──────── Records to process ────────
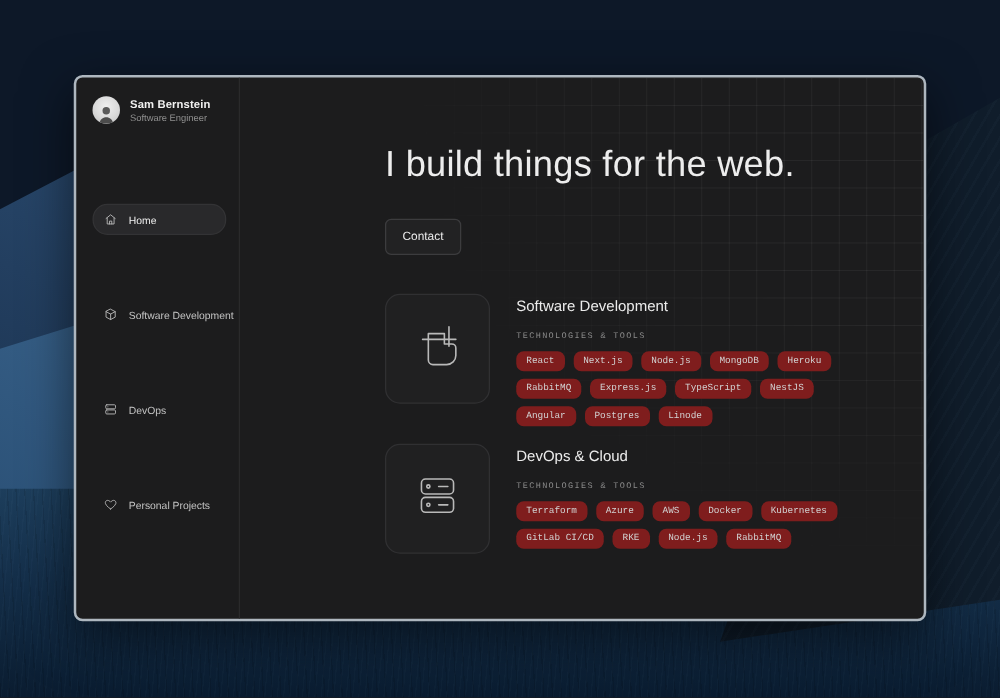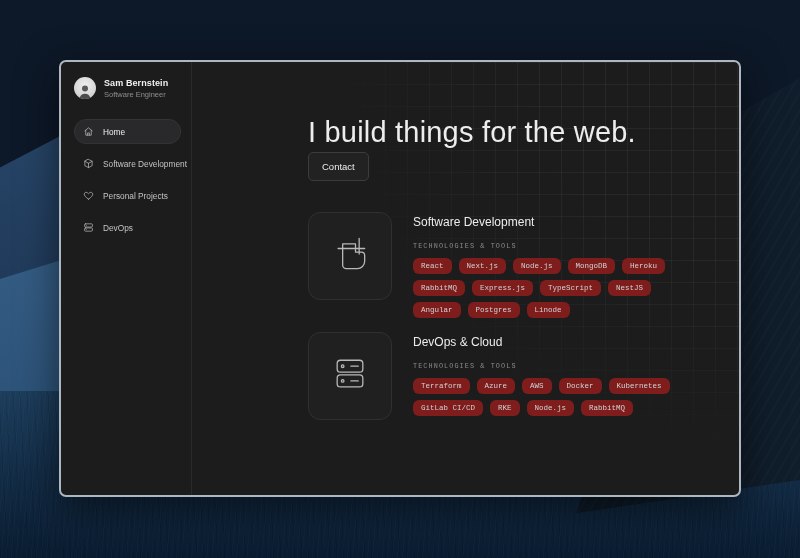--- a/index.html
+++ b/index.html
@@ -40,31 +40,31 @@
 
   
   .sidebar { width:131px; flex:0 0 131px; border-right:1px solid #2a2a2b; padding:15px 10px 12px 13px; position:relative; z-index:2; }
   .profile { display:flex; align-items:center; gap:8px; margin-bottom:20px; }
   .avatar { width:22px; height:22px; border-radius:50%; background:radial-gradient(circle at 50% 38%,#efefef 0%,#d9d9d9 55%,#bfbfbf 100%); overflow:hidden; flex:0 0 22px; display:flex; align-items:flex-end; justify-content:center; }
   .avatar svg { width:16px; height:16px; display:block; }
   .profile-name { font-size:9px; font-weight:700; color:#f1f1f1; letter-spacing:.1px; }
   .profile-role { font-size:7.5px; color:#8f8f8f; margin-top:2px; }
 
   .nav { display:flex; flex-direction:column; gap:7px; }
-  .nav-item { display:flex; align-items:center; gap:9px; padding:7px 9px; border-radius:12px; color:#c3c3c3; cursor:pointer; }
+  .nav-item { display:flex; align-items:center; gap:9px; padding:7px 9px; border-radius:12px; color:#c3c3c3; cursor:pointer;margin-top:44px; }
   .nav-item.active { background:#29292b; border:1px solid #333335; color:#f0f0f0; padding:6px 8px; }
   .nav-icon { width:11px; height:11px; display:flex; align-items:center; justify-content:center; color:#b9b9b9; }
   .nav-icon svg { width:11px; height:11px; stroke:currentColor; fill:none; stroke-width:1.6; stroke-linecap:round; stroke-linejoin:round; }
   .nav-label { font-size:8.3px; white-space:nowrap; }
 
   
   .main { flex:1; position:relative; padding:24px 0 0 116px; z-index:1; }
   .hero-heading { font-weight:300; font-size:29px; line-height:31px; color:#ededed; letter-spacing:.2px; }
   .hero-desc { margin-top:9px; width:274px; font-size:10px; line-height:16px; color:#c6c6c6; }
-  .contact-btn { margin-top:4px; display:inline-block; padding:8px 13px; font-size:9.5px; color:#ececec;
+  .contact-btn { margin-top:27px; display:inline-block; padding:8px 13px; font-size:9.5px; color:#ececec;
     background:#222223; border:1px solid #3c3c3e; border-radius:5px; cursor:pointer; font-family:inherit; }
 
   .sections { margin-top:31px; display:flex; flex-direction:column; gap:14px; }
   .section { display:flex; gap:21px; }
   .icon-card { width:84px; height:88px; flex:0 0 84px; background:#202021; border:1px solid #303032; border-radius:12px;
     display:flex; align-items:center; justify-content:center; }
   .icon-card svg { width:44px; height:44px; stroke:#b9b9b9; fill:none; stroke-width:1.4; stroke-linecap:round; stroke-linejoin:round; }
   .section-body { padding-top:3px; }
   .section-title { font-size:12px; font-weight:400; color:#ececec; }
   .tools-label { margin-top:13px; font-family:Liberation Mono, monospace; font-size:6.8px; letter-spacing:1.1px; color:#8a8a8a; }
@@ -116,34 +116,34 @@
               <path d="M12 3 20 7.2v9.6L12 21 4 16.8V7.2Z"></path>
               <path d="M4 7.2 12 11.5l8-4.3"></path>
               <path d="M12 11.5V21"></path>
             </svg>
           </span>
       <span class="nav-label">Software Development</span>
     </div>
         <div class="nav-item">
       <span class="nav-icon">
             <svg viewBox="0 0 24 24">
-              <path d="M12 20s-7.5-4.6-9-9.3C2 7.6 4 5 6.8 5c2 0 3.6 1.2 5.2 3.1C13.6 6.2 15.2 5 17.2 5 20 5 22 7.6 21 10.7 19.5 15.4 12 20 12 20Z"></path>
-            </svg>
-          </span>
-      <span class="nav-label">Personal Projects</span>
-    </div>
-        <div class="nav-item">
-      <span class="nav-icon">
-            <svg viewBox="0 0 24 24">
               <rect x="3.5" y="4" width="17" height="7" rx="1.8"></rect>
               <rect x="3.5" y="13" width="17" height="7" rx="1.8"></rect>
               <path d="M7.2 7.5h.01M7.2 16.5h.01"></path>
             </svg>
           </span>
       <span class="nav-label">DevOps</span>
+    </div>
+        <div class="nav-item">
+      <span class="nav-icon">
+            <svg viewBox="0 0 24 24">
+              <path d="M12 20s-7.5-4.6-9-9.3C2 7.6 4 5 6.8 5c2 0 3.6 1.2 5.2 3.1C13.6 6.2 15.2 5 17.2 5 20 5 22 7.6 21 10.7 19.5 15.4 12 20 12 20Z"></path>
+            </svg>
+          </span>
+      <span class="nav-label">Personal Projects</span>
     </div>
       </div>
   </div>
 
   <div class="main">
     <h1 class="hero-heading">
       <br>
       <span>I build things for the web.</span>
     </h1>
     <button class="contact-btn">Contact</button>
────────
## Exercise goal
Copy all lines of the preceding data that hold the word "fill".

## Solution for this exercise
   .nav-icon svg { width:11px; height:11px; stroke:currentColor; fill:none; stroke-width:1.6; stroke-linecap:round; stroke-linejoin:round; }
   .icon-card svg { width:44px; height:44px; stroke:#b9b9b9; fill:none; stroke-width:1.4; stroke-linecap:round; stroke-linejoin:round; }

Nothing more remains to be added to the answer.